**Work item**
Using the material below, copy every line where "position" appears.

**Material for the task**
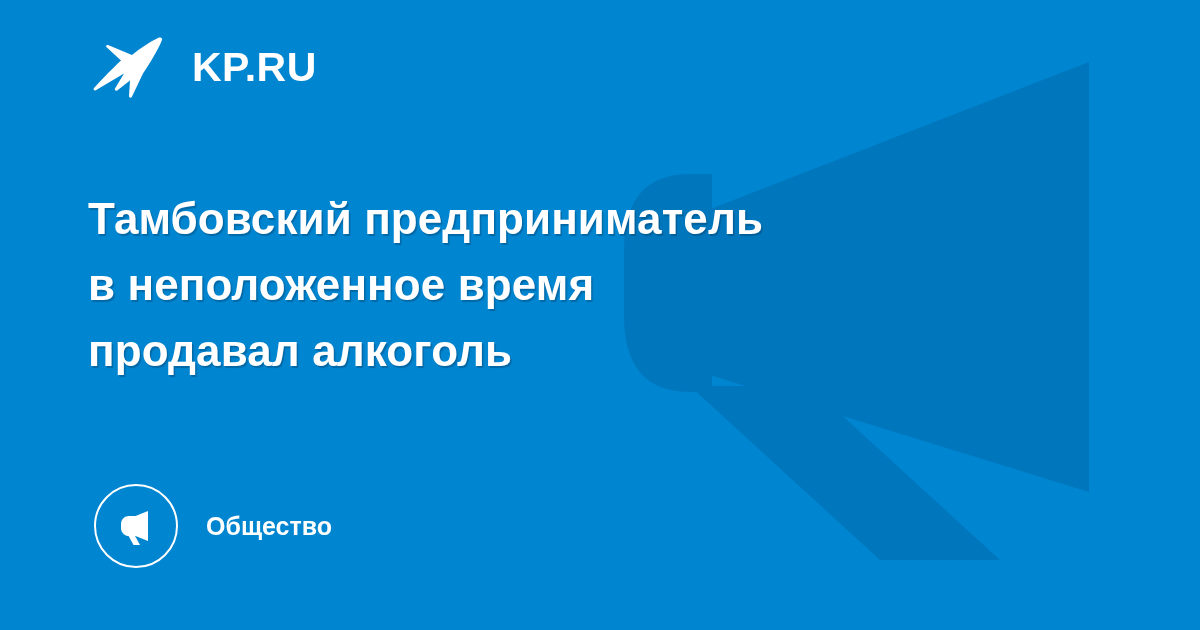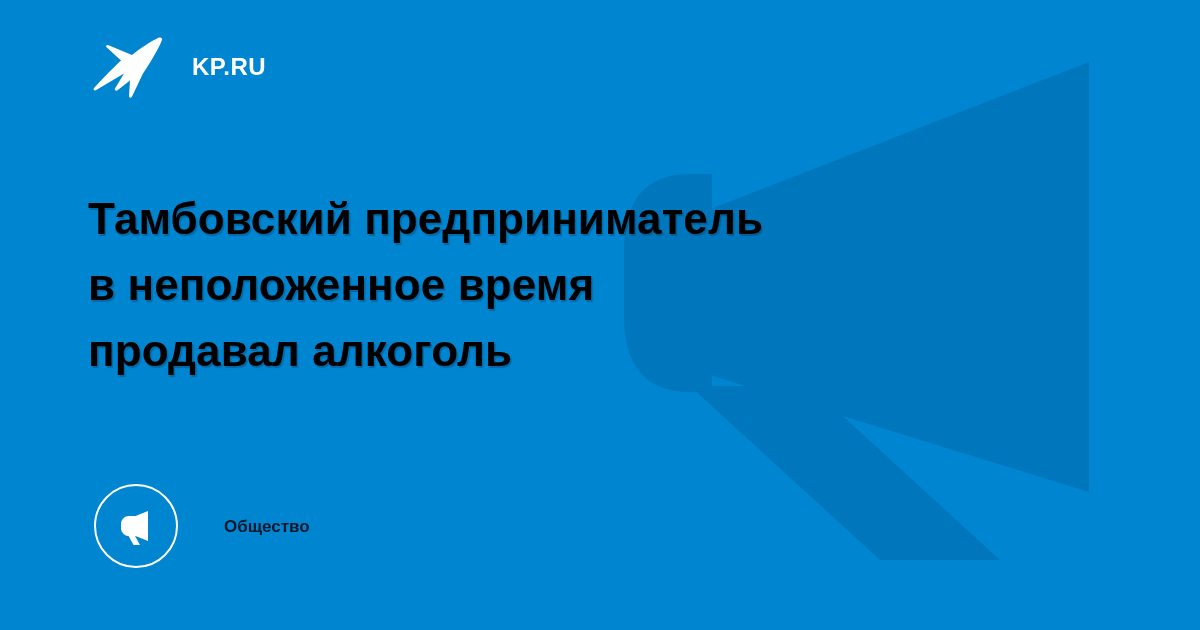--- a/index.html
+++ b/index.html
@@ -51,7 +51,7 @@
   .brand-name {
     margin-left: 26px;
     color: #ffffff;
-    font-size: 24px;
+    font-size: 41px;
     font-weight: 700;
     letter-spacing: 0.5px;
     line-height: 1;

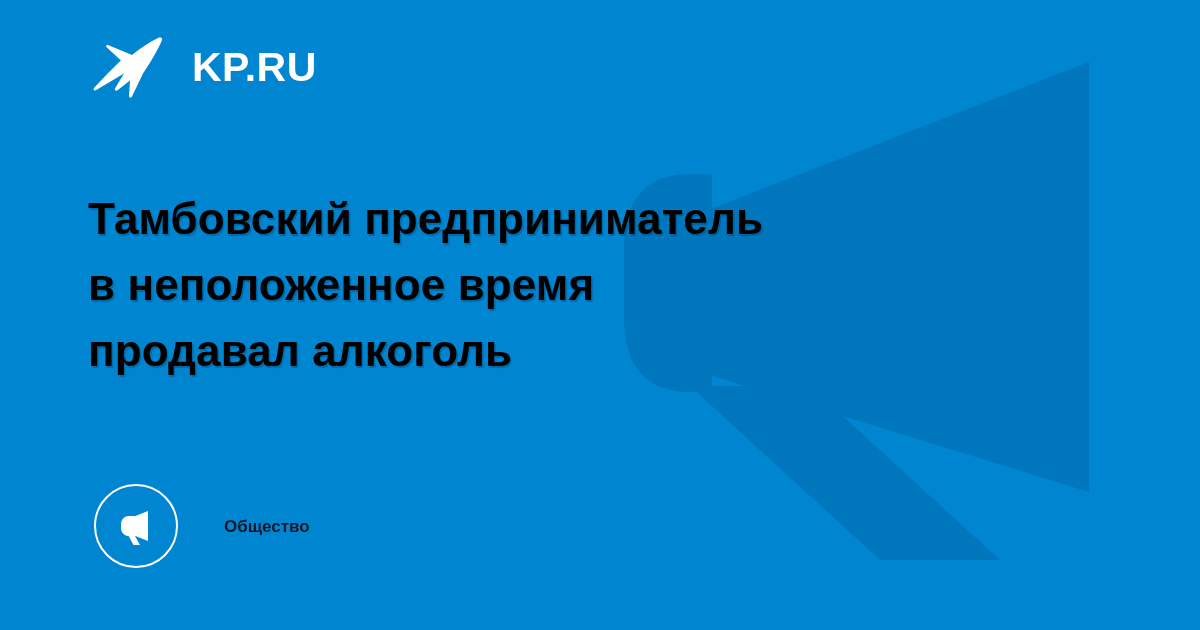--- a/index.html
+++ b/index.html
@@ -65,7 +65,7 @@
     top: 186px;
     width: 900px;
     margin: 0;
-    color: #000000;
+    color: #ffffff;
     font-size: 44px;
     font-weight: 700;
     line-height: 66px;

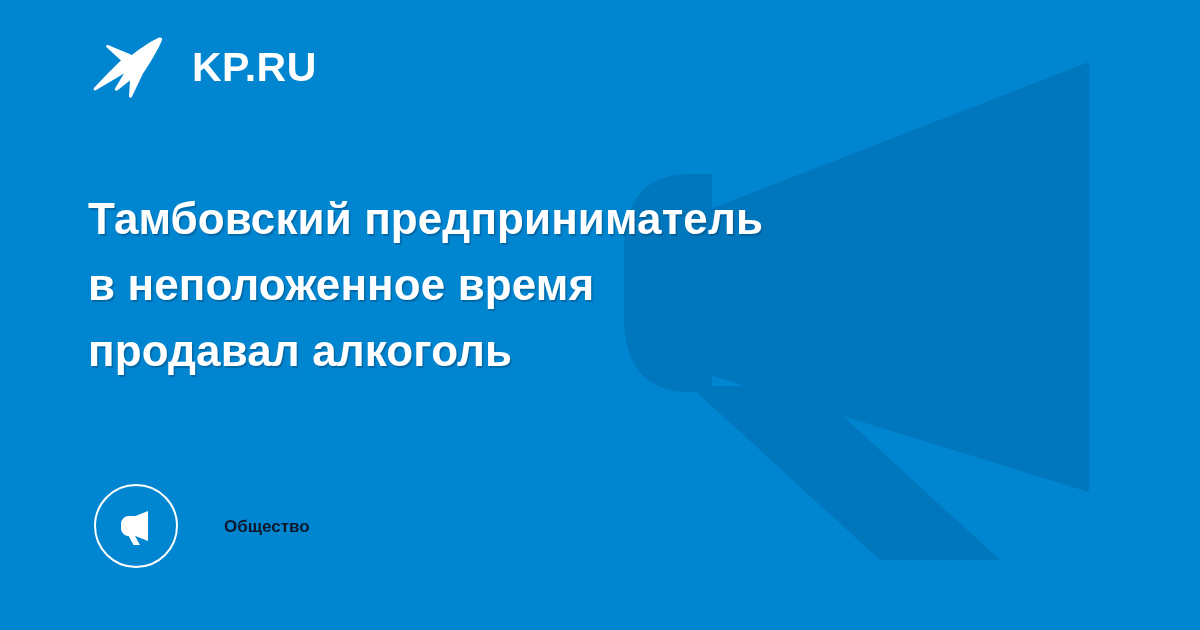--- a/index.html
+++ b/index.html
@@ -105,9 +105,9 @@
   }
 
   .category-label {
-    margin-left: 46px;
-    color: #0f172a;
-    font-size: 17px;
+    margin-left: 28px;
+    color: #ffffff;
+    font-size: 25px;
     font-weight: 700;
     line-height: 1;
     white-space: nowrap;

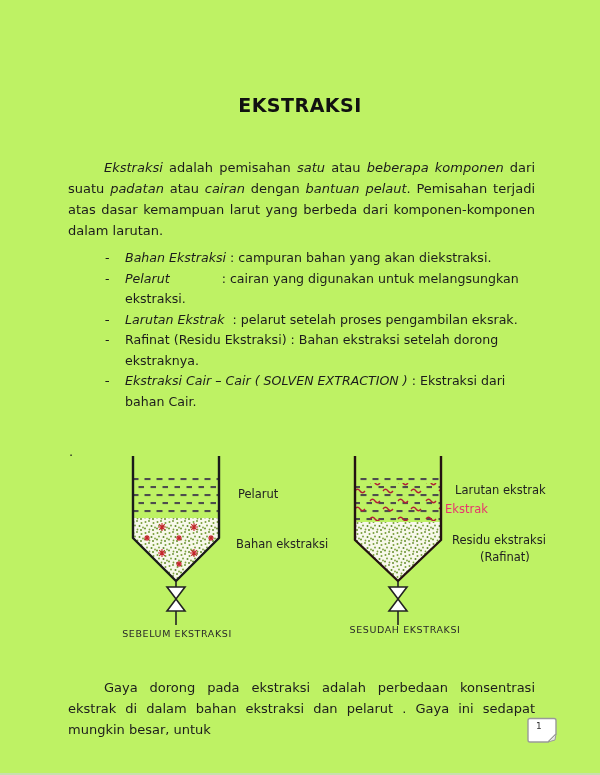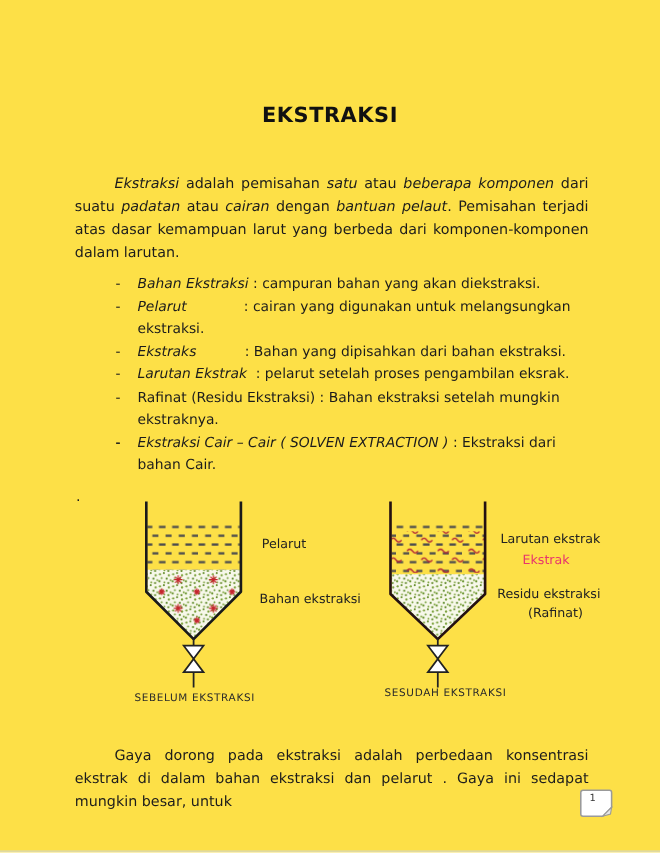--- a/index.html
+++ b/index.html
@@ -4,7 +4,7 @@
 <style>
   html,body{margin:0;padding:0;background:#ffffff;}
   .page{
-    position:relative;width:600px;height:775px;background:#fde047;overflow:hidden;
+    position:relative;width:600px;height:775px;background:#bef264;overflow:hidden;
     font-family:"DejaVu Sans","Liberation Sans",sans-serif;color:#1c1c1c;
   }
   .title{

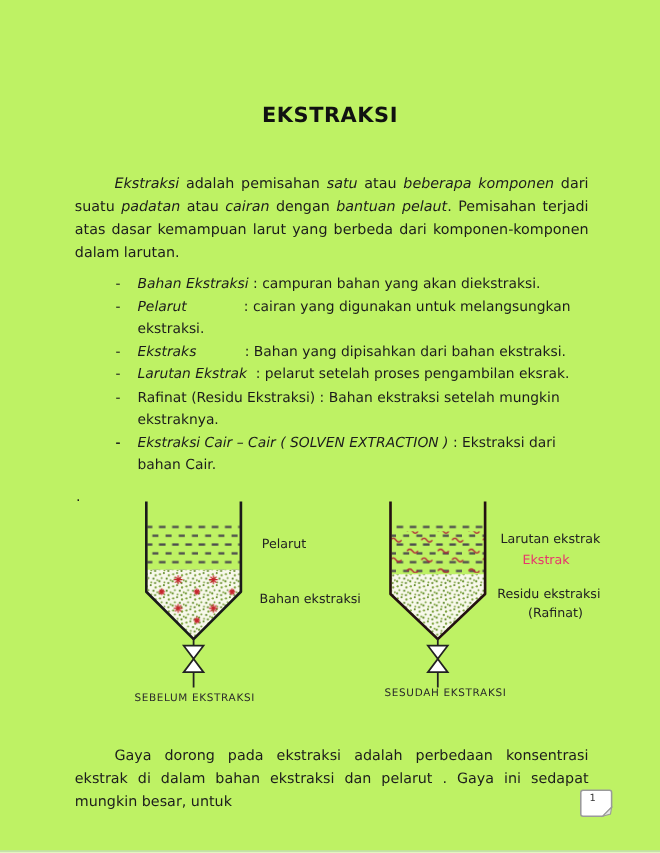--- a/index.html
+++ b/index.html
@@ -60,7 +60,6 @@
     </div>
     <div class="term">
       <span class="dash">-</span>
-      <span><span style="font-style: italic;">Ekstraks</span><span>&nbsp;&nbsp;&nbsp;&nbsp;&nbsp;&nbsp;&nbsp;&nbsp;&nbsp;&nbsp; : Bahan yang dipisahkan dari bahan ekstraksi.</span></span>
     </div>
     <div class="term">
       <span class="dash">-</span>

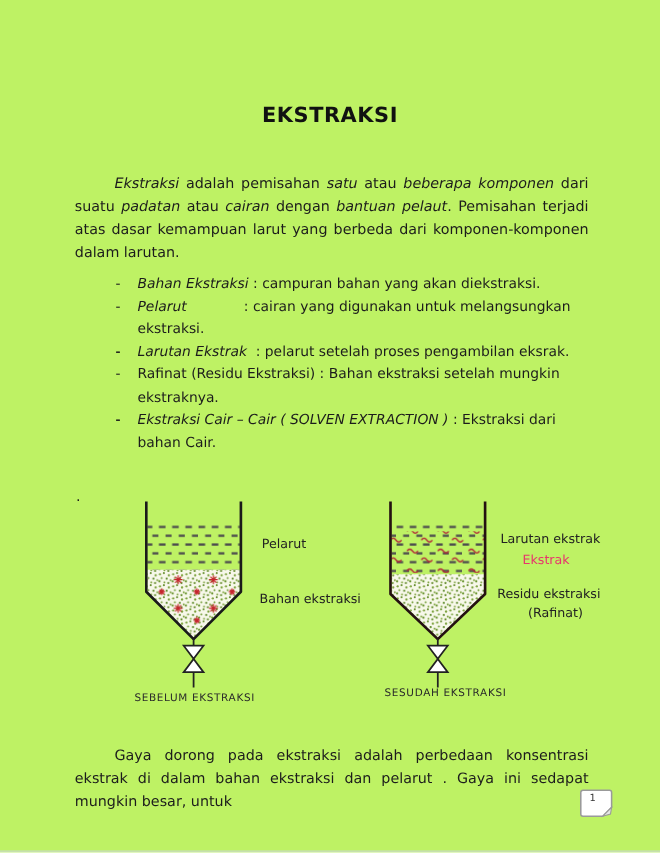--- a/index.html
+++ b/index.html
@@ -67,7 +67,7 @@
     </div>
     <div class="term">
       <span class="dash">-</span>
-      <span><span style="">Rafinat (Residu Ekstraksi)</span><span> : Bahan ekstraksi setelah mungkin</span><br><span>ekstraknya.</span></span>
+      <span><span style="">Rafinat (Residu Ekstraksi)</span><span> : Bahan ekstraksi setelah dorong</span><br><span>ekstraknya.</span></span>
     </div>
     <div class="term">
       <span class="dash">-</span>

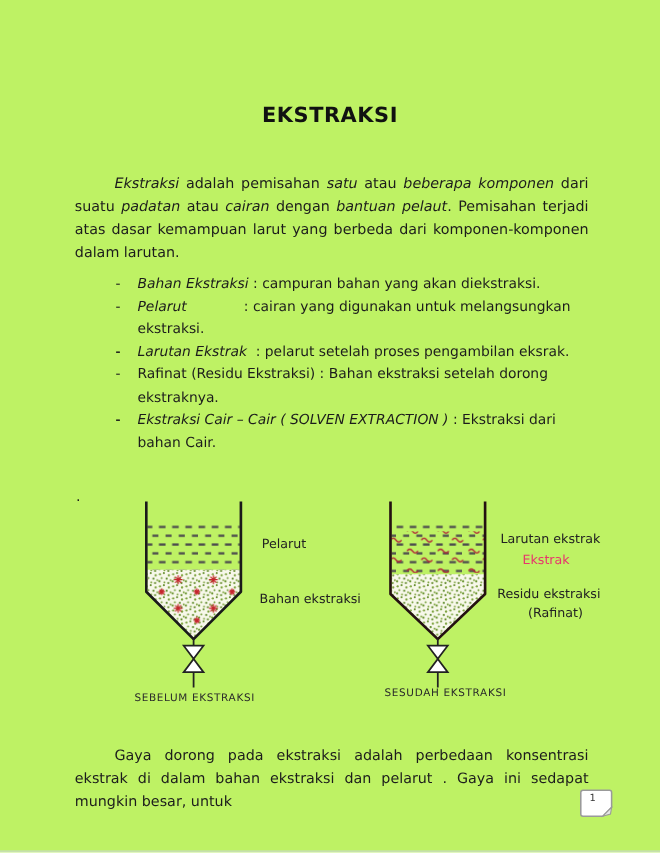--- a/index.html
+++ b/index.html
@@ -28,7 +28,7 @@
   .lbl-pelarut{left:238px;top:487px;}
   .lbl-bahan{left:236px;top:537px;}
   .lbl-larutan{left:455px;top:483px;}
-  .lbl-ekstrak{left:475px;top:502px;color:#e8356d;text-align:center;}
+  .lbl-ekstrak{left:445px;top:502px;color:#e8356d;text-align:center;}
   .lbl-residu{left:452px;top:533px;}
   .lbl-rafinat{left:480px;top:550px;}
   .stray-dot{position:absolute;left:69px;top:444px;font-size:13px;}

**Response**
-    position:relative;width:600px;height:775px;background:#fde047;overflow:hidden;
+    position:relative;width:600px;height:775px;background:#bef264;overflow:hidden;
   .stray-dot{position:absolute;left:69px;top:444px;font-size:13px;}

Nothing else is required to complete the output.